将来2級建築士や1級建築士の試験を受験しようと考えている学生さんには「建築計画」の建築作品分野の早めの勉強開始をおすすめします。

その理由をお伝えしようと思いますが、その前にまずは建築士試験の出題範囲についてさらっと紹介します。

建築士試験の出題範囲

建築士試験は1級建築士と2級建築士でカバーしなければならない知識や技能が異なり、もちろん1級建築士の試験の方が出題範囲と問われる知識の深さが大きいです。
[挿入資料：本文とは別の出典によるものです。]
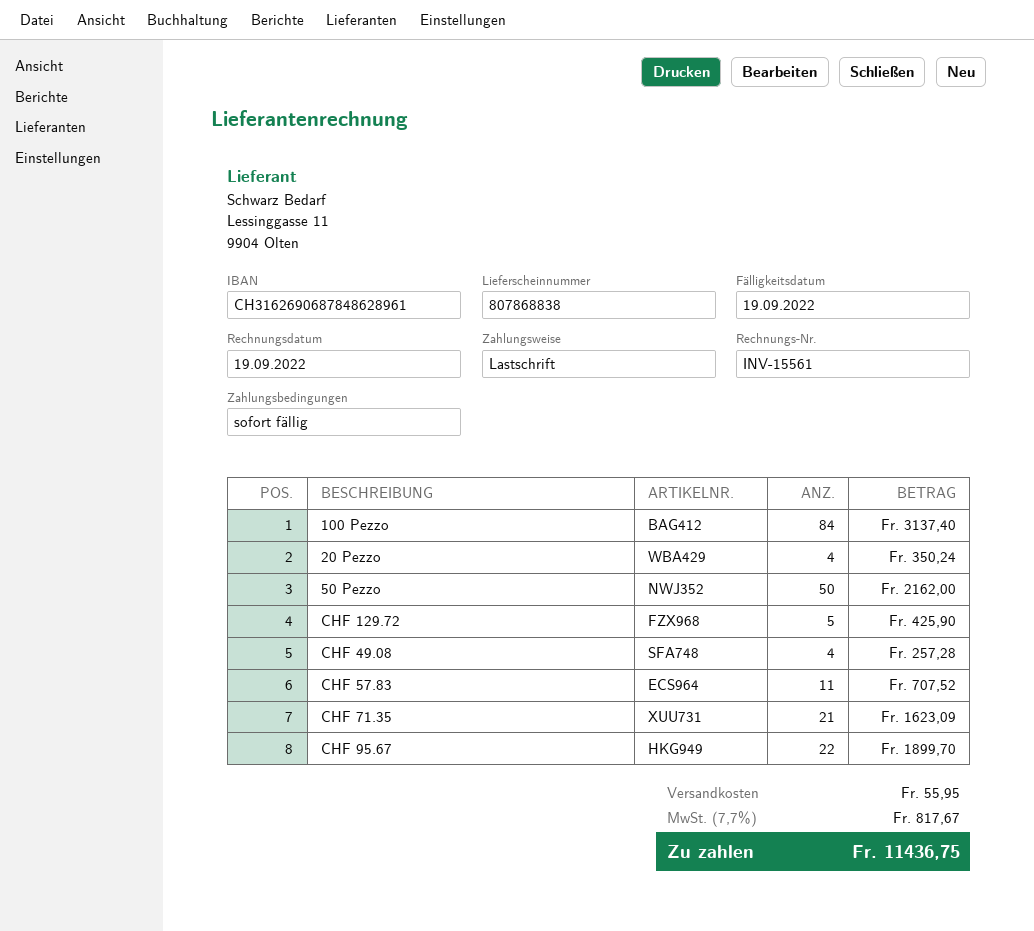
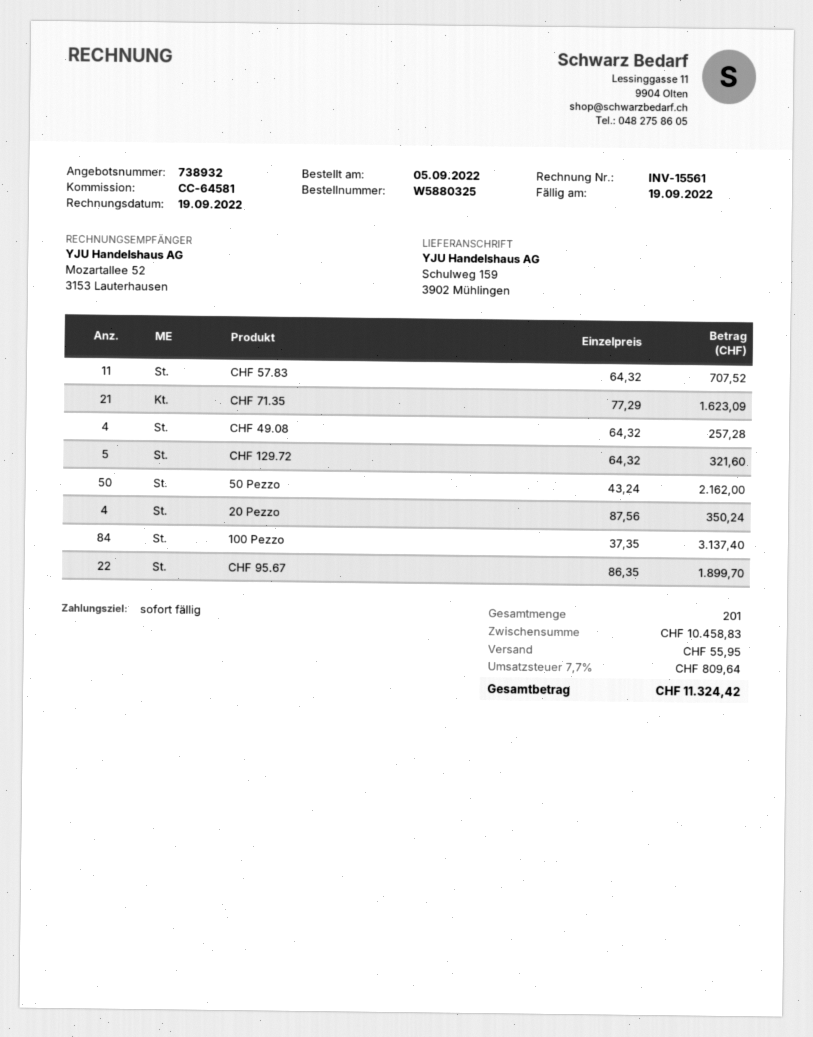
CHF 129.72: 5 for 425.90 -> 5 for 321.60
tax: 7.7% = 817.67 -> 7.7% = 809.64
total: 11436.75 -> 11324.42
どちらの試験も学科試験と製図試験で構成されています。

今回は学科試験についてお話します。

2級建築士試験は「建築計画」「建築構造」「建築法規」「建築施工」の4分野から構成されており、1級建築士試験は「建築計画」が「建築計画」と「建築環境設備」に別れることにより「建築計画」「建築環境設備」「建築構造」「建築法規」「建築施工」の5分野から構成されます。

 

作品分野とは

作品分野とは建築計画の中分野の一つです。

「建築計画」「建築環境設備」「建築構造」「建築法規」「建築施工」と大まかに別れていますが、その中でも様ざまな種類の問題が出されます。

建築計画の分野では、設計する際の適切な寸法の正誤を回答する問題が多く出題されます。

そのため、多くの建築士受験生は出題頻度の高い部分に勉強時間の多くを当てます。

しかし、建築作品と設計者や建築特徴の関係性の正誤を回答する建築作品問題が毎年数問出題されます。

この分野の難しいところは、膨大な作品についての知識を入れるのに時間がかかることです。

もしピンとこない人は、日本あるいは世界の有名建築をいくつか思い浮かべてみてください。

たぶん名前は忘れたけど、なんとなく覚えているものなどを含めるとすごい数出てくると思います。笑

しかし、じゃあ、そこの数問は捨てるべきなのかというと、そうでもありません。

特に重要な建築はなんども出題されているものもあるため、対策を取ることは可能です。

とはいっても、多くの受験生が捨て問にしているのも事実です。

その理由は、建築計画のなかでも作品分野は覚えることは多いのに出題される問題は少ないためコスパが悪く、勉強時間が取れないことによるものなのです。

建築士試験の合格勉強時間目安

2級建築士は300時間程度、1級建築士は1000時間程度必要だと言われています。

早めに勉強をはじめればそれほど苦労するような時間数ではないのですが、実際、1年前からそろそろ資格学校へ行こうかななどと考え出す人が大半なのです。

そのため、1級建築士にいたっては1年間の勉強をするためには仕事が終わってから毎日3時間程度勉強する必要があり、とても大変です。

作品は日々の旅行感覚で覚えるべき

建築学生さんで建築を見るために旅行をする人も多いのではないでしょうか。

作品分野のおすすめの勉強法は、学生のうちから作品を楽しみながら覚えておくことです。

本当は作品分野以外でも勉強を学生のうちから初めておくことはとても有効ですが、遊べるのも学生の時だけという現実もあり、学生時代の時間の多くを試験勉強に費やすことはお勧めできません。

それよりも、幅広い経験をするべきだと思うため、その中で作品の分野を頭に入れておき、旅行先に勉強しておくべき建築があればついでに立ち寄ってみるという意識を持っておくことが大切だと思います。

その積み重ねが、将来受験勉強をするときに必ず役に立ちます。

作品分野で点数が取れるととても有利になるので、ぜひ参考にしてみてください。

おすすめの作品集

どのような作品が出題されているかというと、超有名な作品です。

そのため、最新の建築というよりも知ってなければ恥ずかしいという作品を勉強しておくべきです。

以外に新しい建築ばかりに興味が行っており、実は有名建築はうろ覚えだったということがよくあります。

しっかり復習しておきましょう。